An important Barney Bubbles project of the post-punk period sprang from an unlikely source: the album with the unprepossessing title Frogs, Sprouts, Clogs & Krauts, released by The Rumour in March 1979.
Front cover Frogs, Sprouts, Clogs & Krauts
The pre-PC name took its cue from the album track Euro, and Barney created a thematically-linked design package based around the ceremony and colour schemes of EEC officialdom (then very much in the news ahead of the first European Community elections that summer).
The result of a collaboration with Brian Griffin, this became an exercise in graphic integration and photographic abstraction, completed by a set of coded references from heraldic and numeric to political and astrological.
Barney usually art-directed photographers, but made an exception for Brian; for this cover he gave over the entire floor of his warehouse studio in London’s East End and left Brian to his own devices.
Inner of Frogs, Sprouts, Clogs & Krauts
Brian says he “constructed a sculpture” using regular model Charles Woods.
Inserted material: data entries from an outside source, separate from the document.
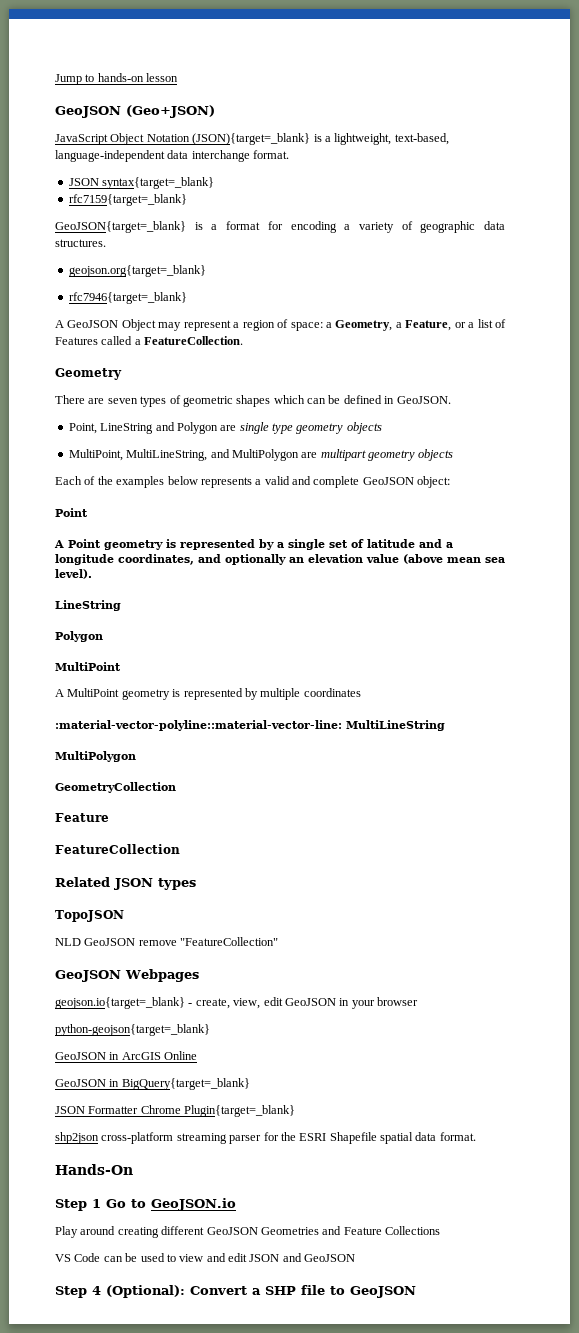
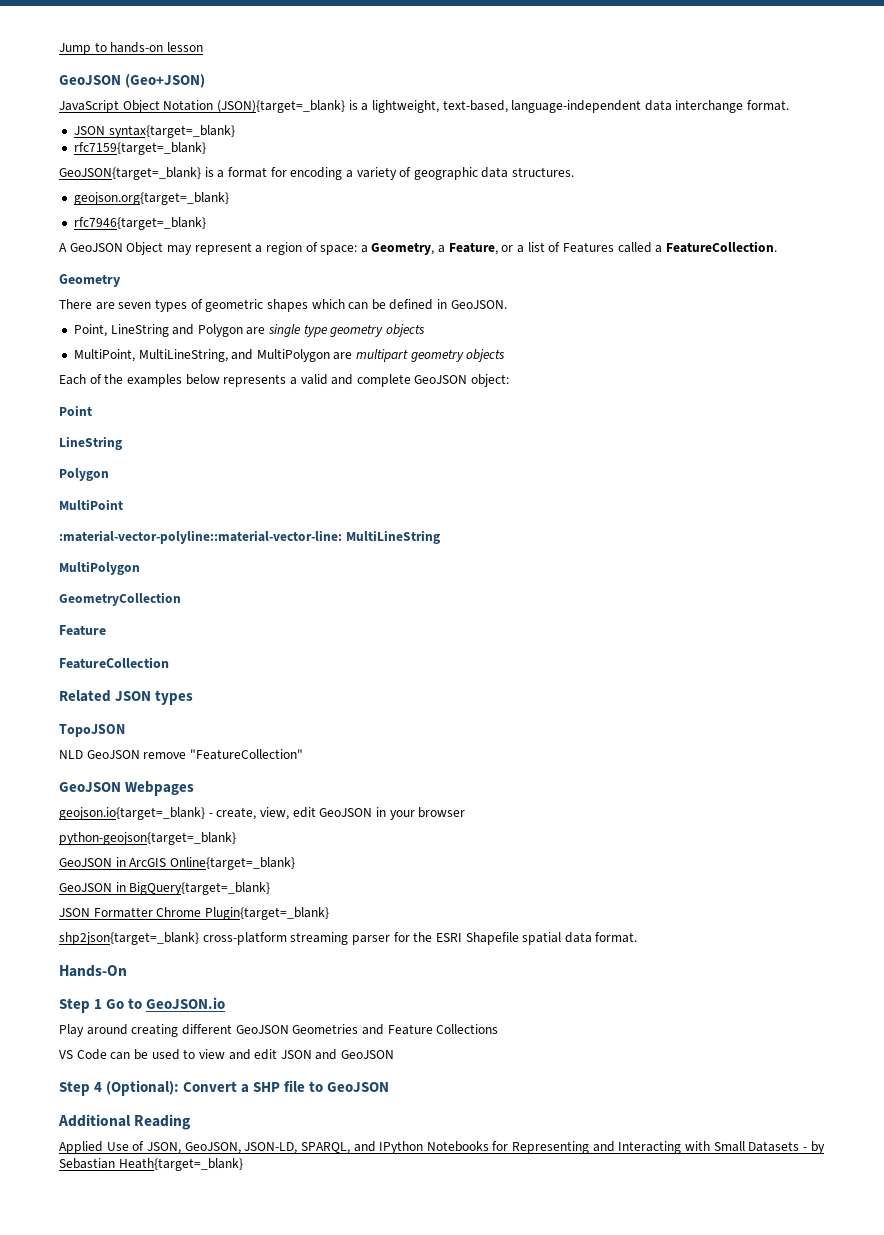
[54,539,453,550] [55,554,505,565] [55,569,92,579] [55,600,121,611] [55,631,103,642] [55,662,121,671] [55,688,361,700] A Point geometry is represented by a single set of latitude and a longitude coordinates, and optionally an elevation value (above mean sea level). // LineString // Polygon // MultiPoint // A MultiPoint geometry is represented by multiple coordinates -> [59,436,122,450] [59,468,109,481] [59,499,123,510] LineString // Polygon // MultiPoint
[164,1051,198,1060] Online -> [169,857,295,870] Online{target=_blank}
[55,1132,99,1144] shp2json -> [59,932,199,945] shp2json{target=_blank}
(416, 1292) none -> [58,1114,192,1130] [59,1141,825,1154] [59,1158,243,1171] // Additional Reading // Applied Use of JSON, GeoJSON, JSON-LD, SPARQL, and IPython Notebooks for Representing and Interacting with Small Datasets - by Sebastian Heath{target=_blank}

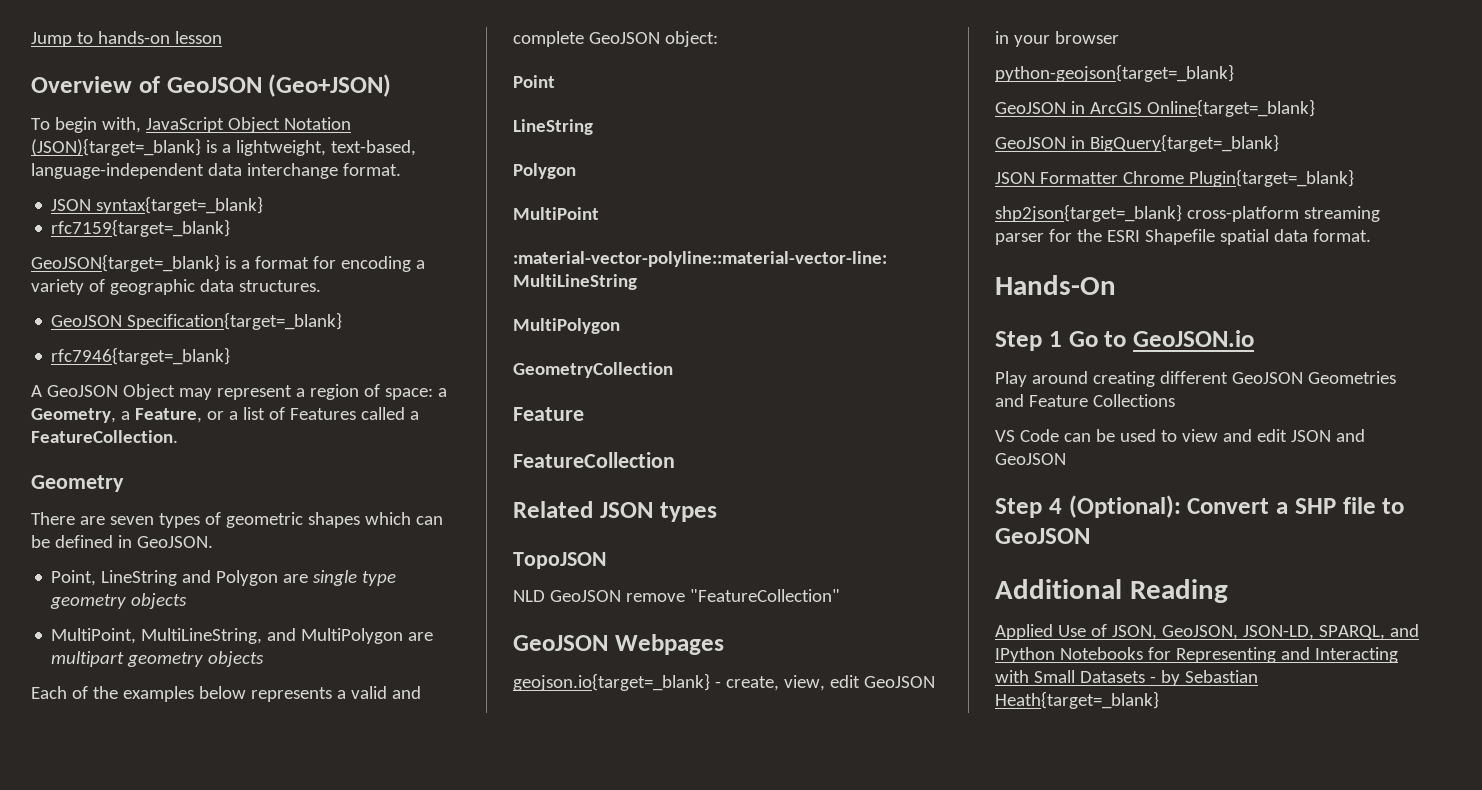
(203, 47) none -> [31,76,160,93] Overview of
(206, 81) none -> [31,117,141,133] To begin with,
[73,192,229,205] geojson.org{target=_blank} -> [51,312,343,330] GeoJSON Specification{target=_blank}

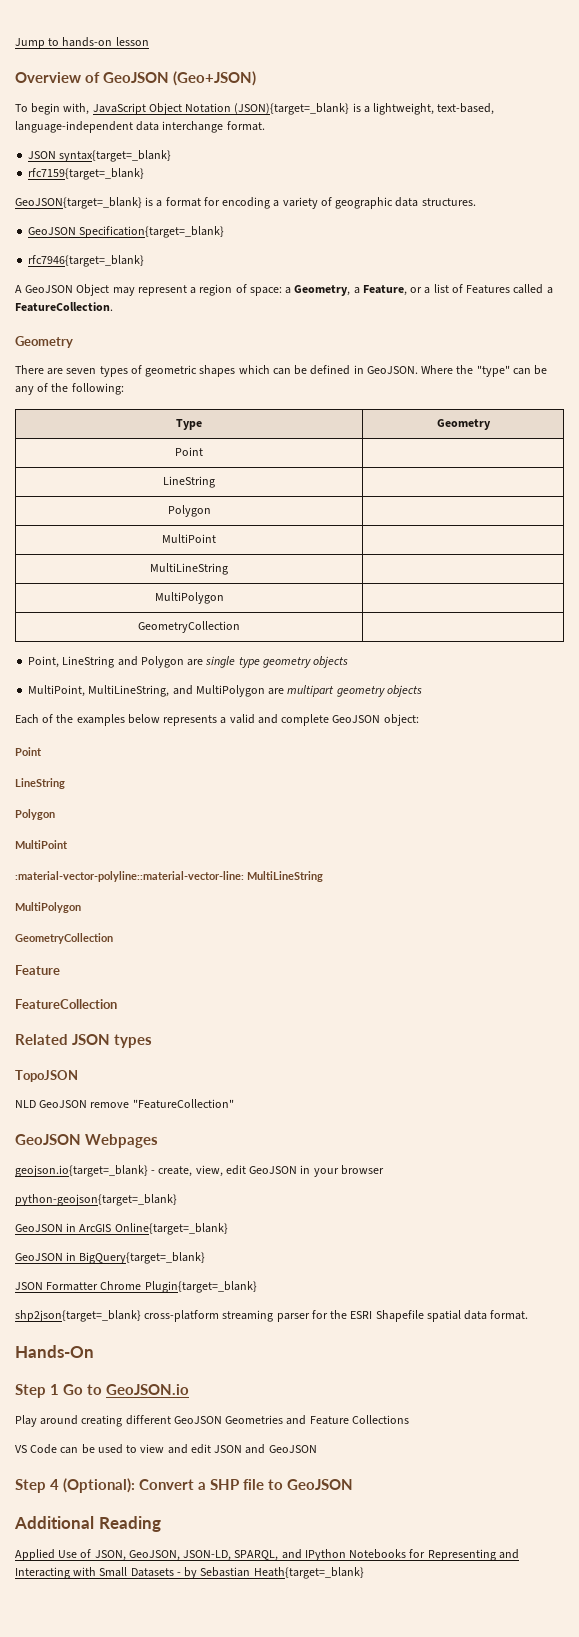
(213, 542) none -> [421,365,548,377] [15,383,124,395] [176,419,202,430] [436,419,491,430] [175,447,203,456] [163,476,215,488] [167,505,211,517] [162,534,216,543] [150,563,228,575] [154,592,224,604] [138,621,240,633] Where the "type" can be any of the following: // Type | Geometry // Point | // LineString | // Polygon | // MultiPoint | // MultiLineString | // MultiPolygon | // GeometryCollection |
Rigidly posed behind velvet ropes and set against the national flags of the countries indicated by the title (France, Belgium, the Netherlands, Germany with the addition of the UK), Woods presents a soil sampler to the viewer.
“The idea was that Charles had plunged it into the earth and – like the grades of coloured sand I got in glass phials as a kid on holiday on the Isle Of Wight – produced a cross-section of the national colours,” says Brian.
Spread from Copyright 1978 (c) Brian Griffin/Reasons 2009
Obliterating the band’s pub rock scene roots (some of the members had been close to Barney for several years as part of Brinsley Schwarz), the angular band logo is suitably post-punk, constructed from straight lines and curves in a similar fashion to the mysterious symbols Barney provided for Brian’s book Copyright 1978.
Barney also created a bespoke record label for the group, featuring the logo with the label copy enlivened by ellipses. These, which recur throughout his record sleeve designs, made their appearance on his very first, In Blissful Company by Quintessence (1969).
In Blissful Company booklet
A graphic of five spear-points is repeated in variation across the campaign, and bursts forth from the album title, invoking an aerial display at an official occasion and also the tips of the flag banners.
The arrowheads also zip away from the song titles on the reverse, where Barney enlarged a section of Griffin’s photograph, showing the soil-sampler in detail. A section is again enlarged on one side of the inner sleeve, and the reverse of that carries yet another enlargement (as well as an enigmatic short story), so that the image is driven to abstraction.
“Barney took my photograph and went into it to reveal the basic dot structure, just like the sampler going into the ground,” says Brian.
Frozen Years front cover
The cover of Frozen Years, the first single to be released from the album, shows Woods running on the spot on a snow-covered terrain, in front of five tiny flags stuck in the ground.
Frozen Years back cover
The reverse replaces photography with the spear-pointed fly-past and an illustration of the five flags created from the repeated silhouette of a face. These not only represent the five nations central to the functioning of the EEC, but also the number of members in The Rumour.
Some of the accompanying music press ads present unforgiving monochrome close-cropped portraits of individual band members, complete with oblique lines and arrows and information appropriate to the musician’s astrological sign.
The close-up of bassist Andrew Bodnar in the full-page ad in NME March 17 1979 is captioned: “Aquarius deals with democratic communication with human beings who look on each other as brothers; it’s ruler Uranus governs electricity.”
Such was Barney’s fascination with the cosmos and star systems; for example, a few years earlier as part of his set designs, he arranged on-stage performance positions for Hawkwind according to their star-signs.
The Rumour advert, NME, March 3 1979. (c) Carol Fawcett/Reasons 2009
Another press ad (from NME March 3 1979) has The Rumour logo spiked by the tower of an industrial plant (similar in execution to the “vinyl factory” on the back cover of The NME Book Of Modern Music published a couple of months earlier). Five rows etched into the front of the building are reflected in another fly-past, while the tour dates are set in an elongated version of the silhouette from the back of Frozen Years.
Emotional Traffic front cover
The sleeve for the second single from the album, Emotional Traffic, is set in black on the front and white on the back with the addition of a love heart. Traffic light roundels in red, green and amber indicate the three colours of vinyl in which it was made available. In each, there is a die-cut circle revealing the colour of the record inside.
Emotional Traffic back cover
The campaign for Frogs included five collect-the-set album posters spelling out the album title. On these a telecommunications tower is seen from different perspectives and set against the colours of the French and German flags as the five arrows swoop and swirl. Cropped sections of the central image also appear in the press ads featuring band member faces, completing the cross-fertilisation of the design package’s main elements.
One of the five posters for the album. (c) Carol Fawcett/Reasons 2009
Barney’s progression of the original concept for the album cover remains a source of wonder to Brian. “Barney wanted me to give him something which he hadn’t been involved in, and then take it over,” he says. “My image was OK, but what he did with it was incredible. Everything he did with my stuff improved upon it.”